- [WHAT IS REQUIRED] Would you retype exactly the lines below, starting with the one that has "align-items: center ->" and going on through the one that has "color: #0c4a6e ->", with no pictures and nothing else?

- [GIVEN INFORMATION]
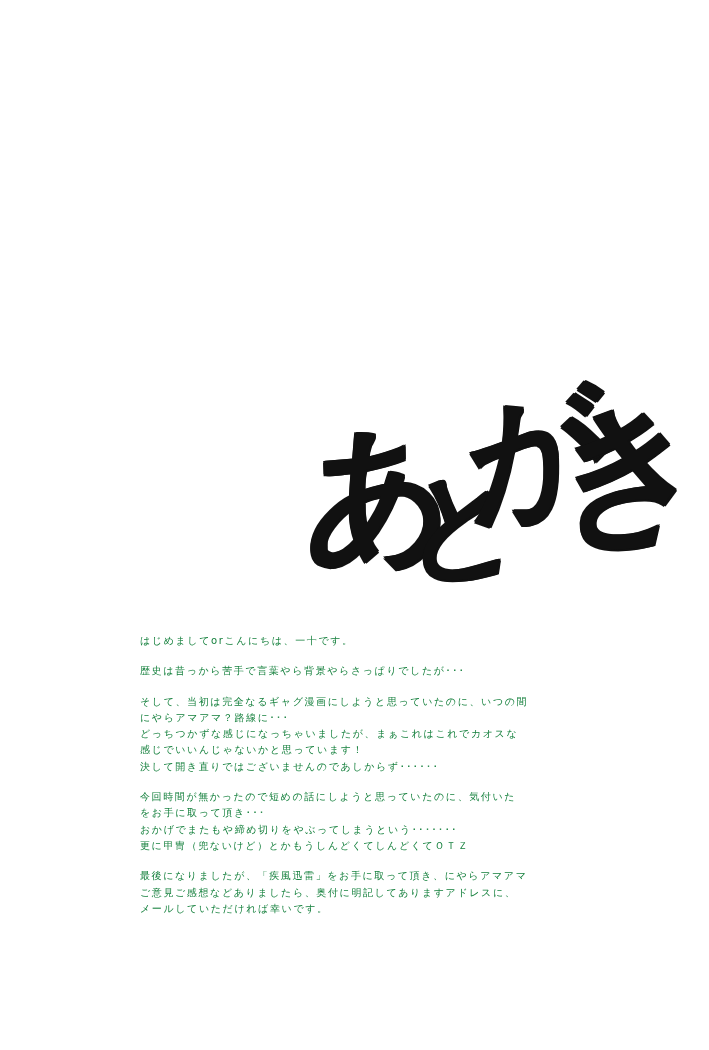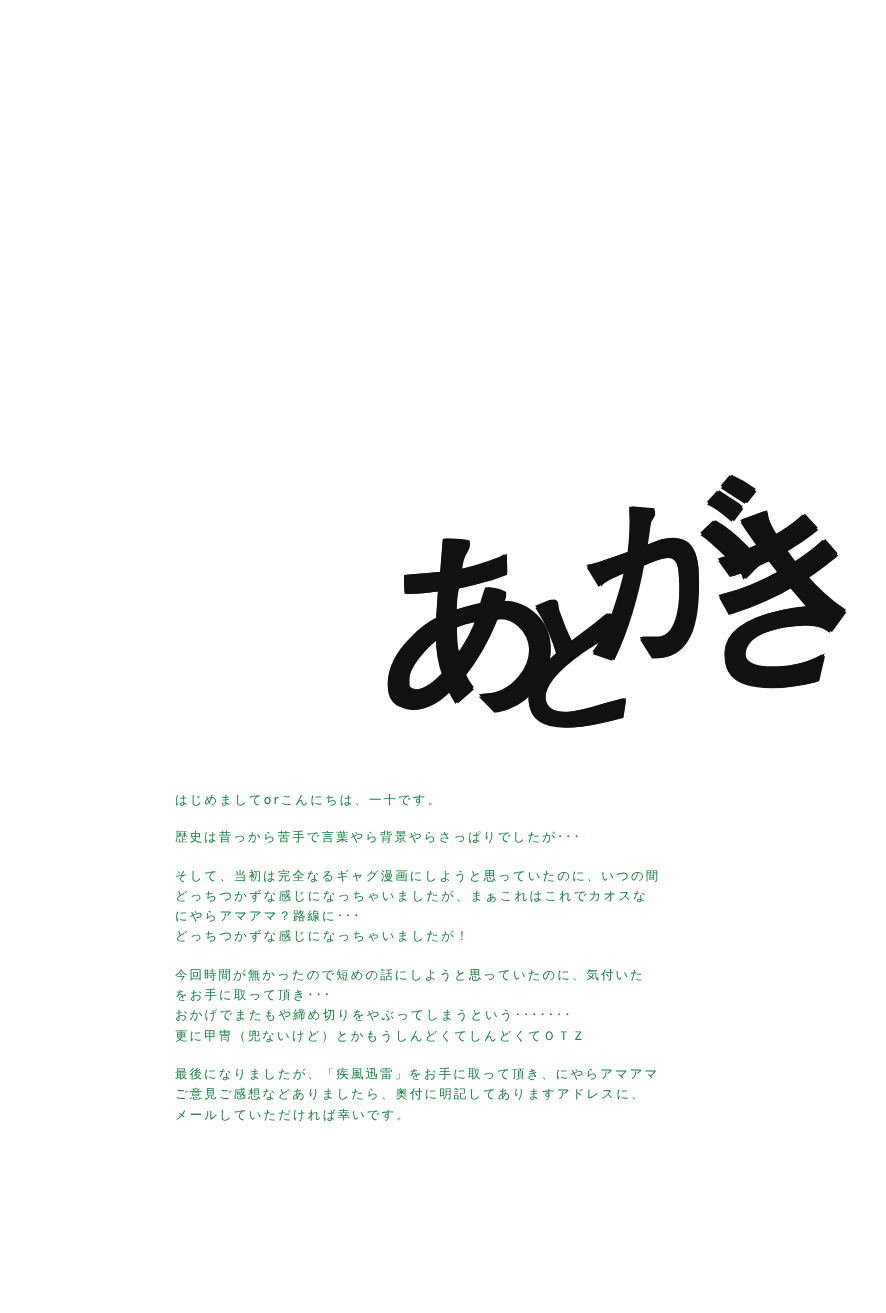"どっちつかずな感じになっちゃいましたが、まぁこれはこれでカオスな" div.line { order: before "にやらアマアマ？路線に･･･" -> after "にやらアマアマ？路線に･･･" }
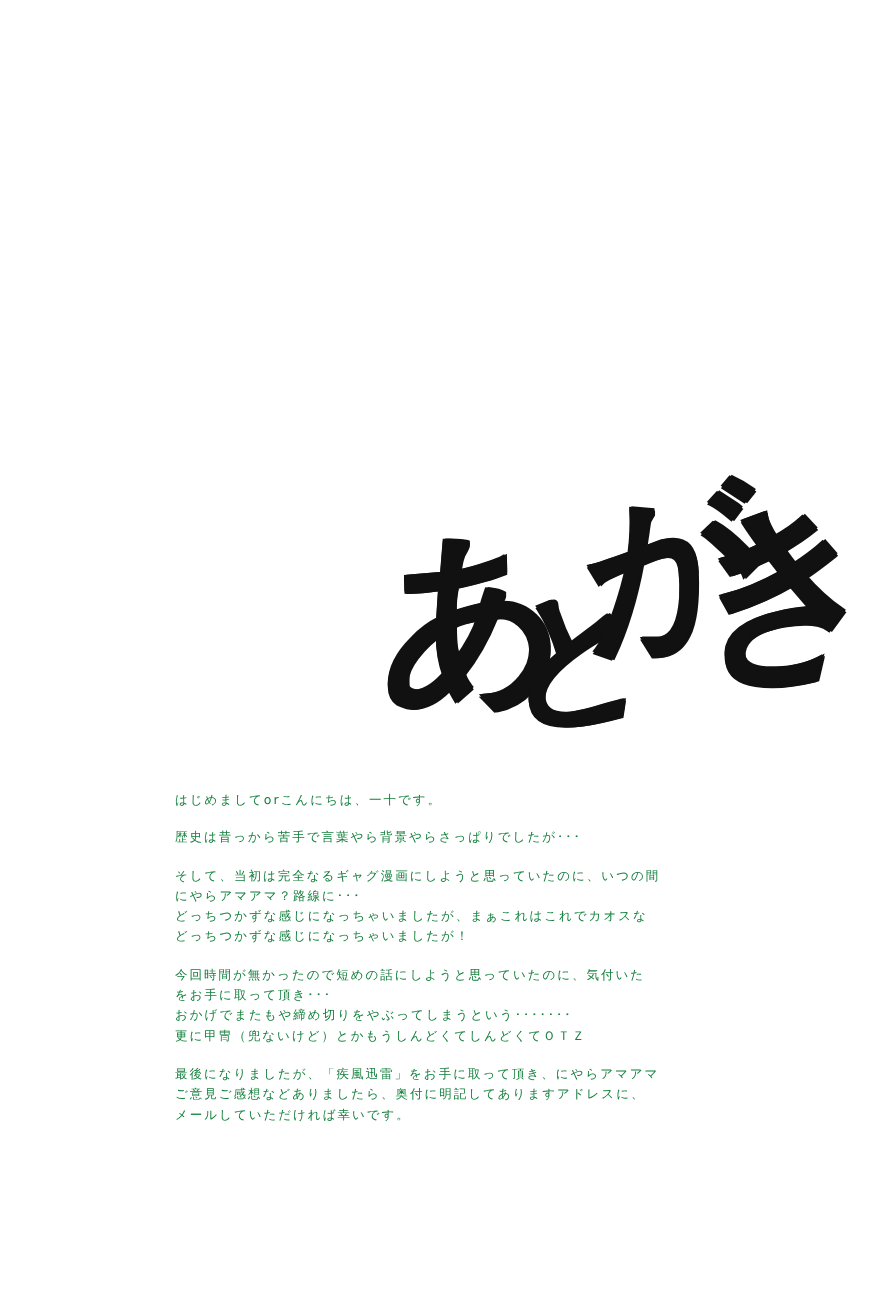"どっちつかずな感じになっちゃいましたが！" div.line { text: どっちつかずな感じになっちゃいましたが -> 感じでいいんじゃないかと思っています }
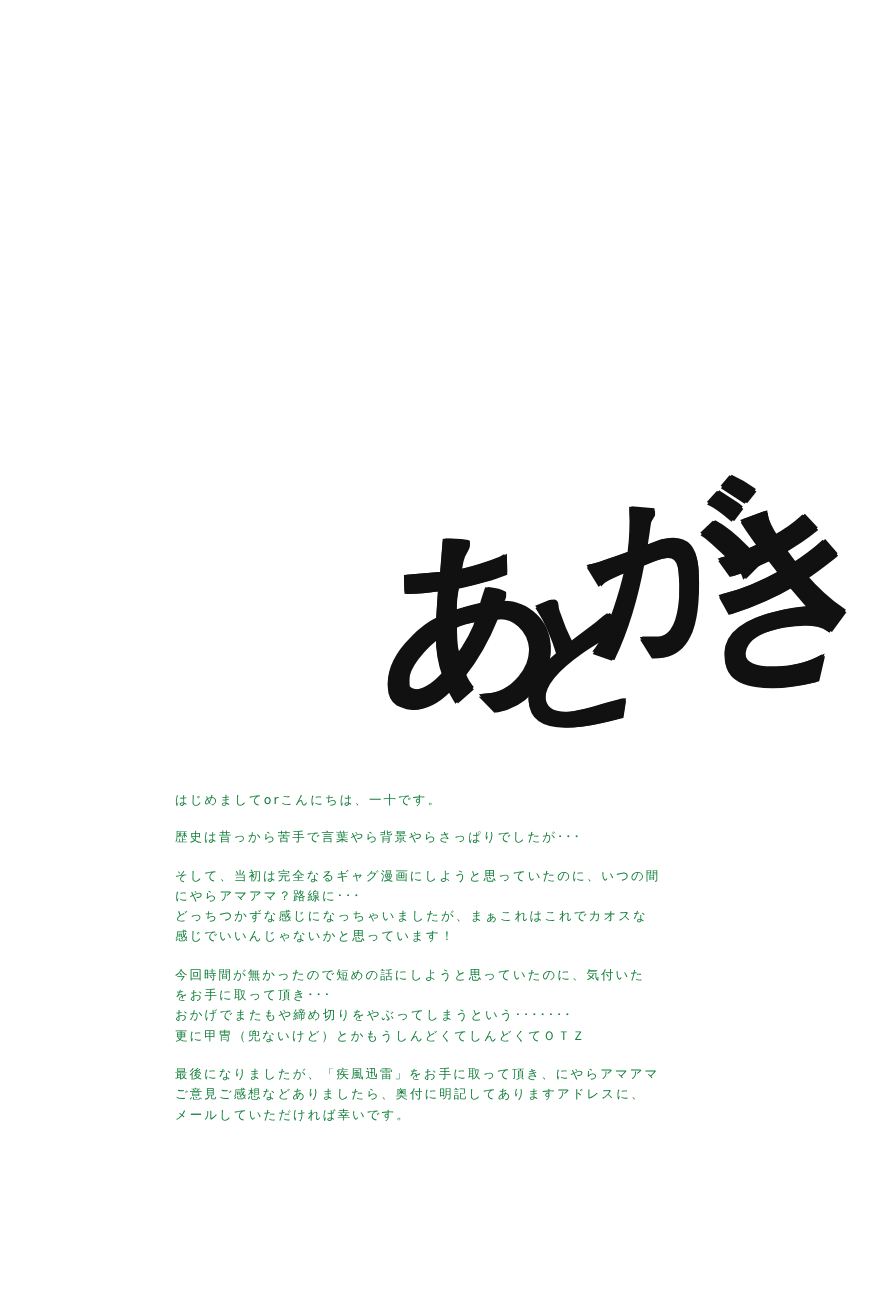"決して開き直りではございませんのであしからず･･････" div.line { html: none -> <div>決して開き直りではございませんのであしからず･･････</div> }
* * *
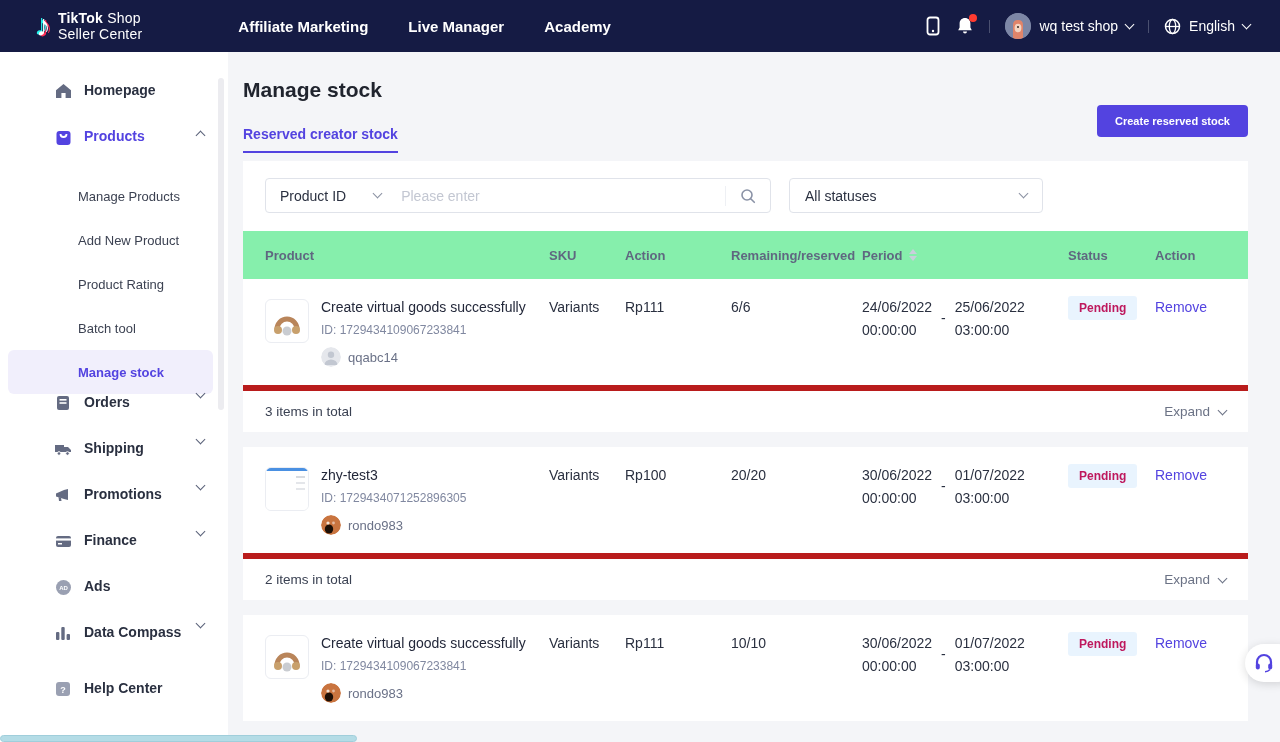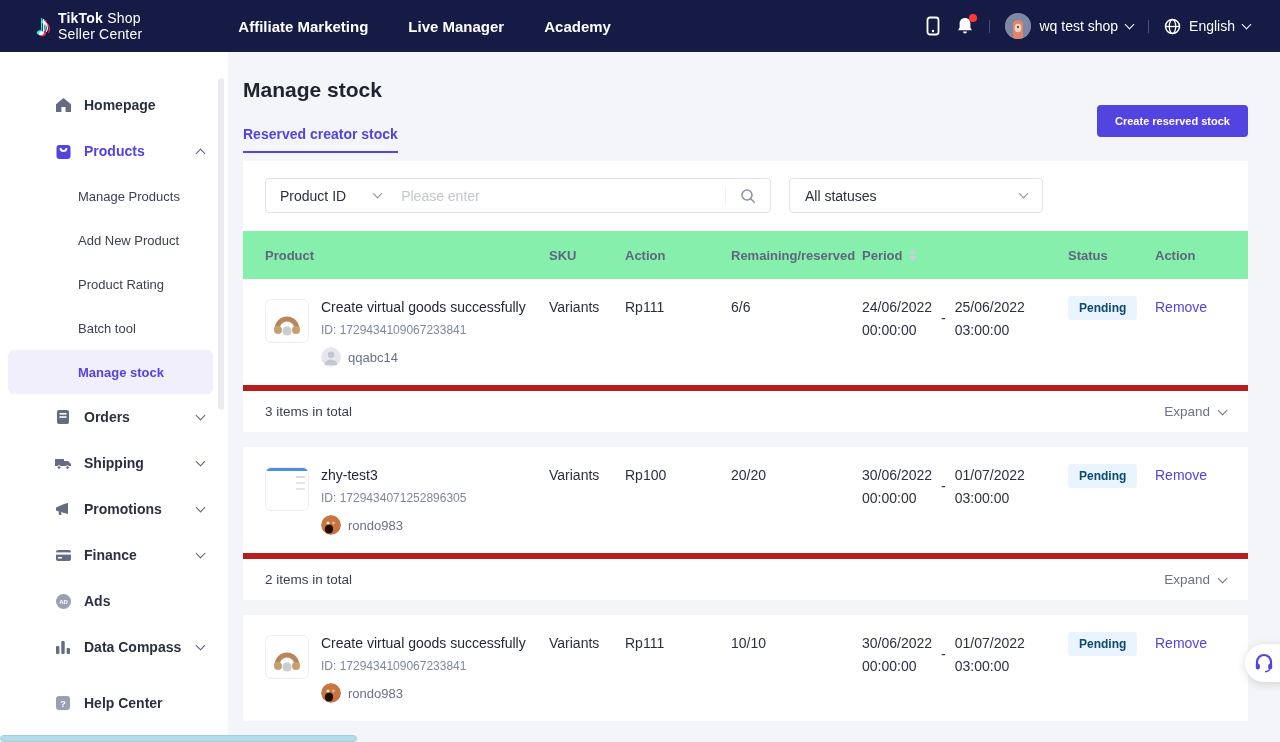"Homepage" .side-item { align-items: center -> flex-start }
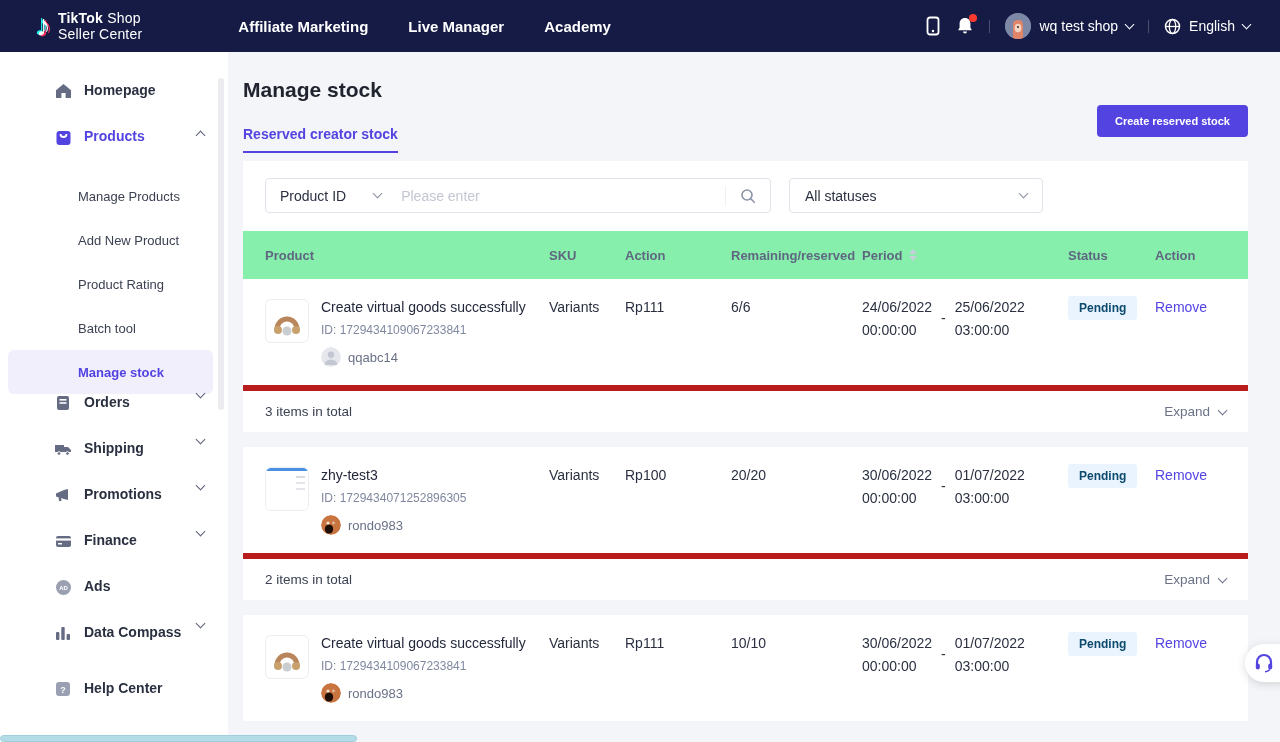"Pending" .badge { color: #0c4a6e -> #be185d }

- [TASK RESULT]
"Homepage" .side-item { align-items: center -> flex-start }
"Pending" .badge { color: #0c4a6e -> #be185d }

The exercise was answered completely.